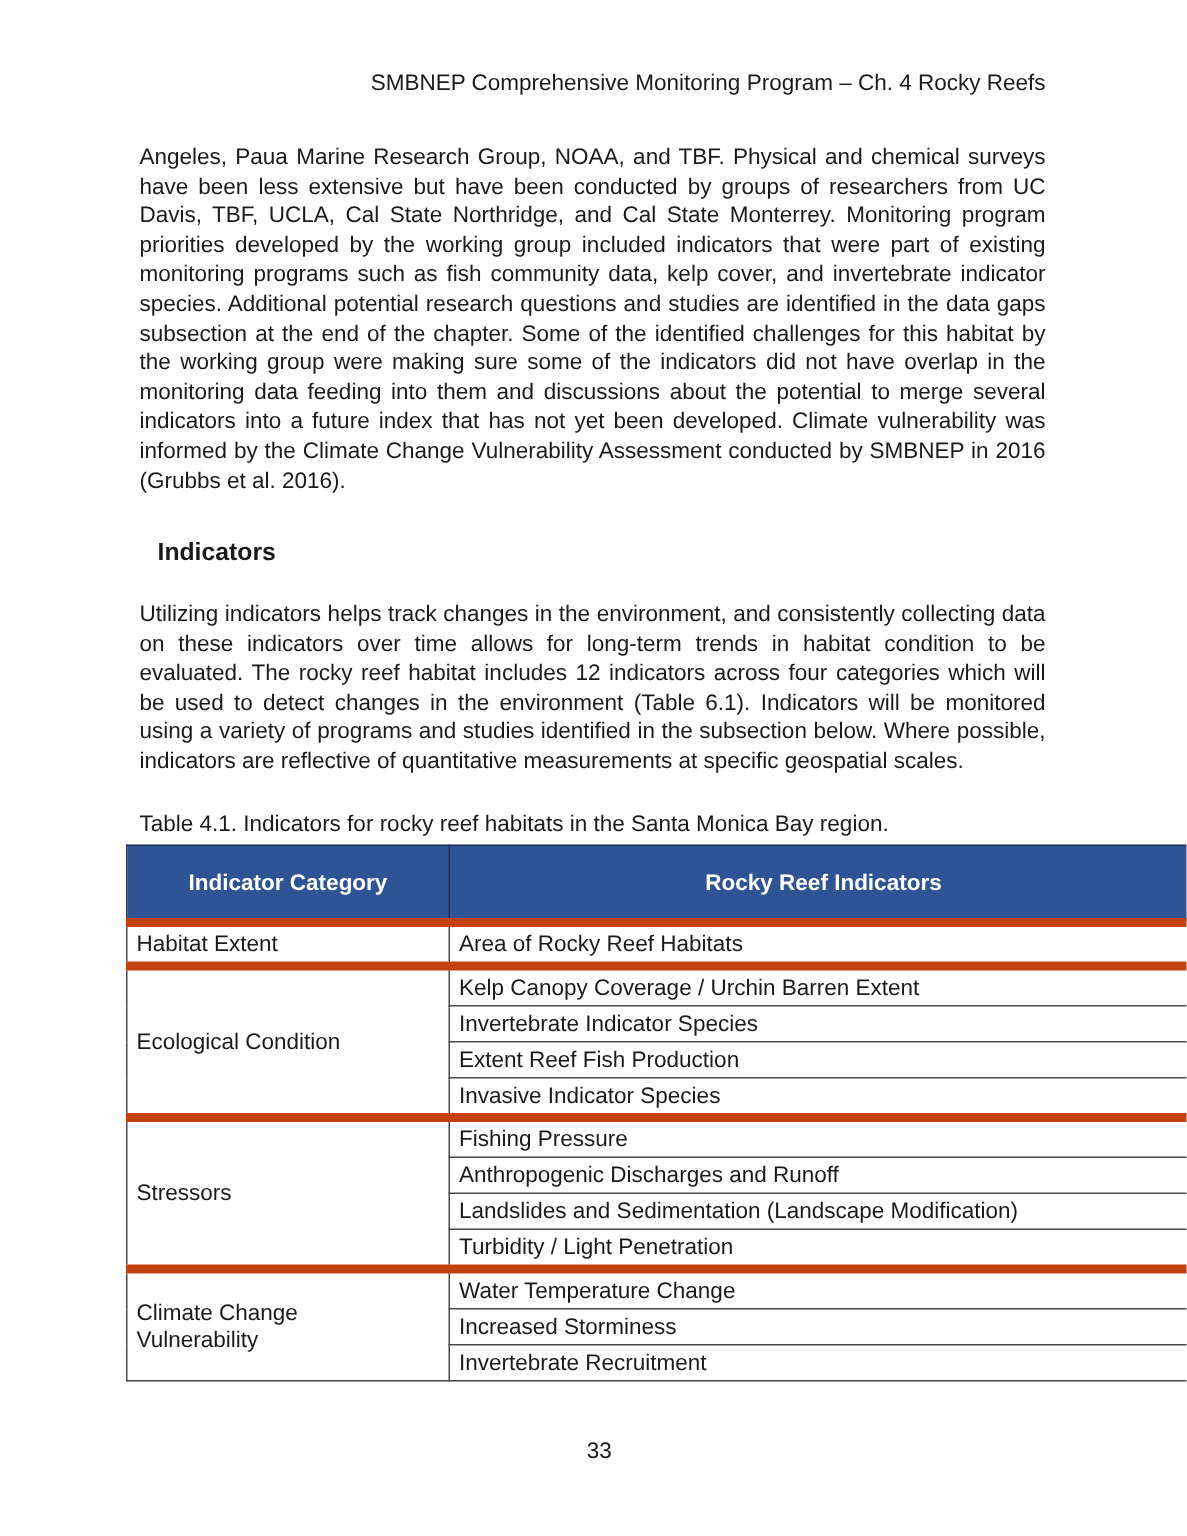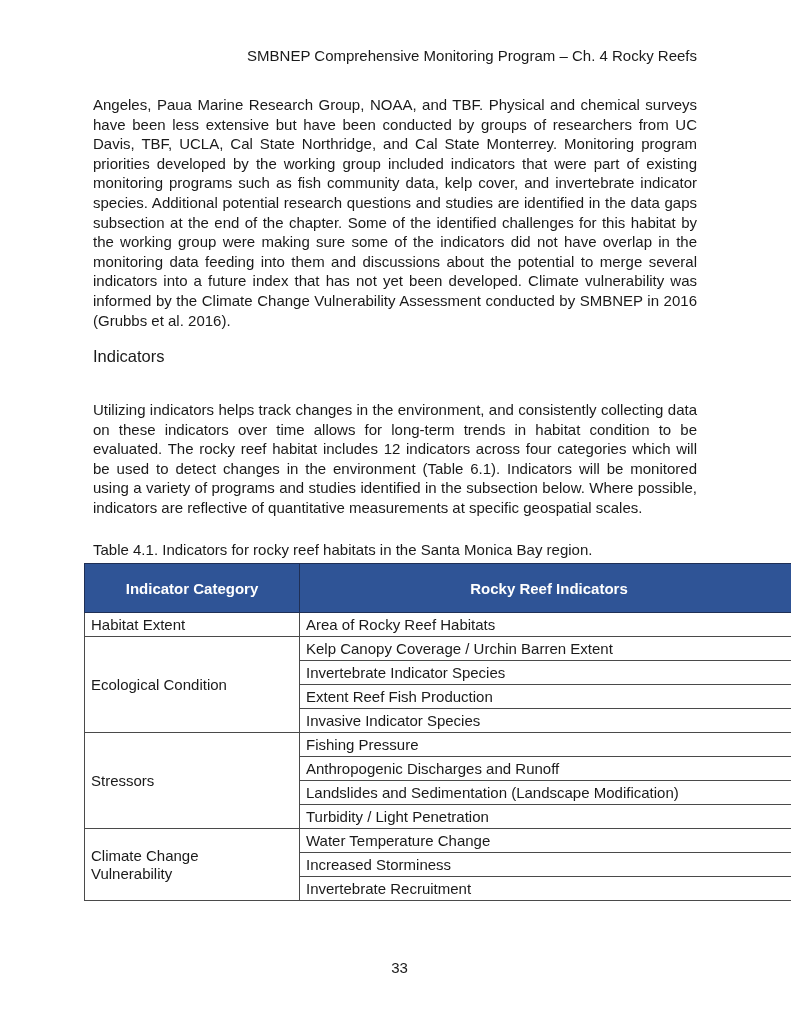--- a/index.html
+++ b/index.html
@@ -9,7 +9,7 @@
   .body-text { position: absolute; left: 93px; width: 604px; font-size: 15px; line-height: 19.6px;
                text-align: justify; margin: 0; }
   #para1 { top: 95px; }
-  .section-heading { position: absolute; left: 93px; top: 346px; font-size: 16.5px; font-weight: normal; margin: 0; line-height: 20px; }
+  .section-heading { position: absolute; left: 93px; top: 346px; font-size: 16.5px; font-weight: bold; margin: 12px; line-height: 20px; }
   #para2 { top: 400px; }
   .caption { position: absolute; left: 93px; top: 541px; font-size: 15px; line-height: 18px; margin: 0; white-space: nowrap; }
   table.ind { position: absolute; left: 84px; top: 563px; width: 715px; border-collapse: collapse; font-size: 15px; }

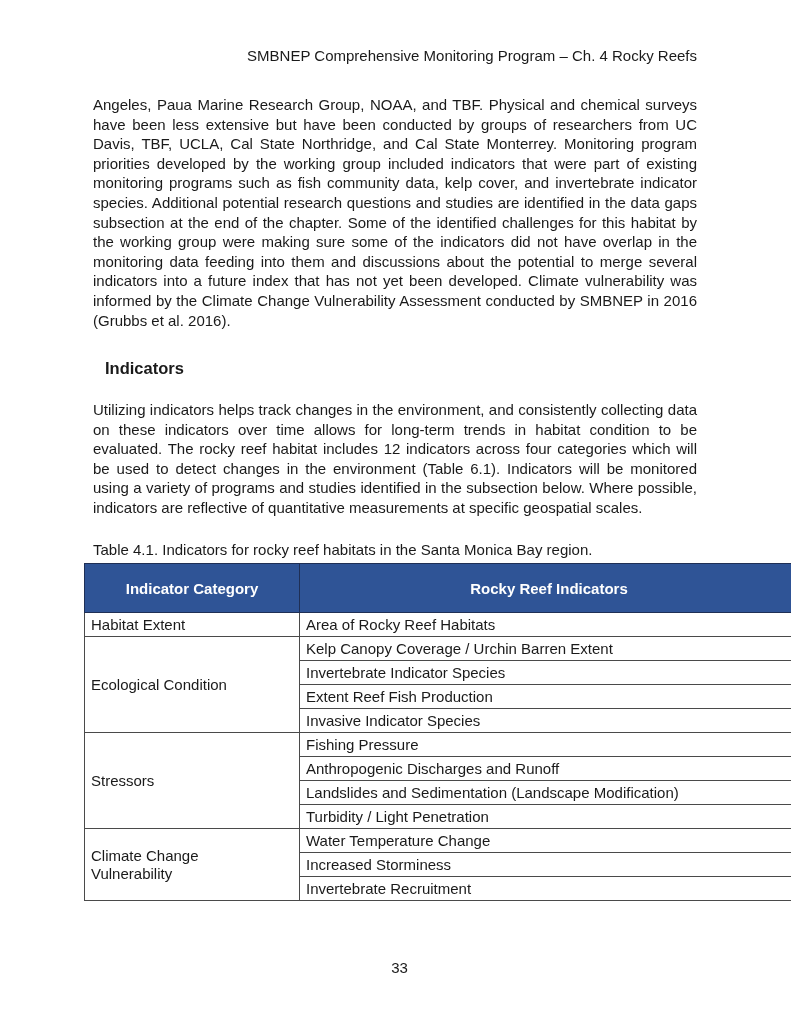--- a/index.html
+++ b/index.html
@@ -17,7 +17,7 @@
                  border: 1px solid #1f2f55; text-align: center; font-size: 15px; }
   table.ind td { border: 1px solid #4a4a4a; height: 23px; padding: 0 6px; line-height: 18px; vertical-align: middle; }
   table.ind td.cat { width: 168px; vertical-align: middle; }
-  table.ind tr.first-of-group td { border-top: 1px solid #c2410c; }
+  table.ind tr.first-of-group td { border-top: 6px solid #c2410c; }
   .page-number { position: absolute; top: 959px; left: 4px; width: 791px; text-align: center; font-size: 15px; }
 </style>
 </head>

## PROBLEM
Look for the word "table" throughout the material above and copy every line that has it.

## EXERCISE RESULT
   table.ind { position: absolute; left: 84px; top: 563px; width: 715px; border-collapse: collapse; font-size: 15px; }
   table.ind td { border: 1px solid #4a4a4a; height: 23px; padding: 0 6px; line-height: 18px; vertical-align: middle; }
   table.ind td.cat { width: 168px; vertical-align: middle; }
-  table.ind tr.first-of-group td { border-top: 1px solid #c2410c; }
+  table.ind tr.first-of-group td { border-top: 6px solid #c2410c; }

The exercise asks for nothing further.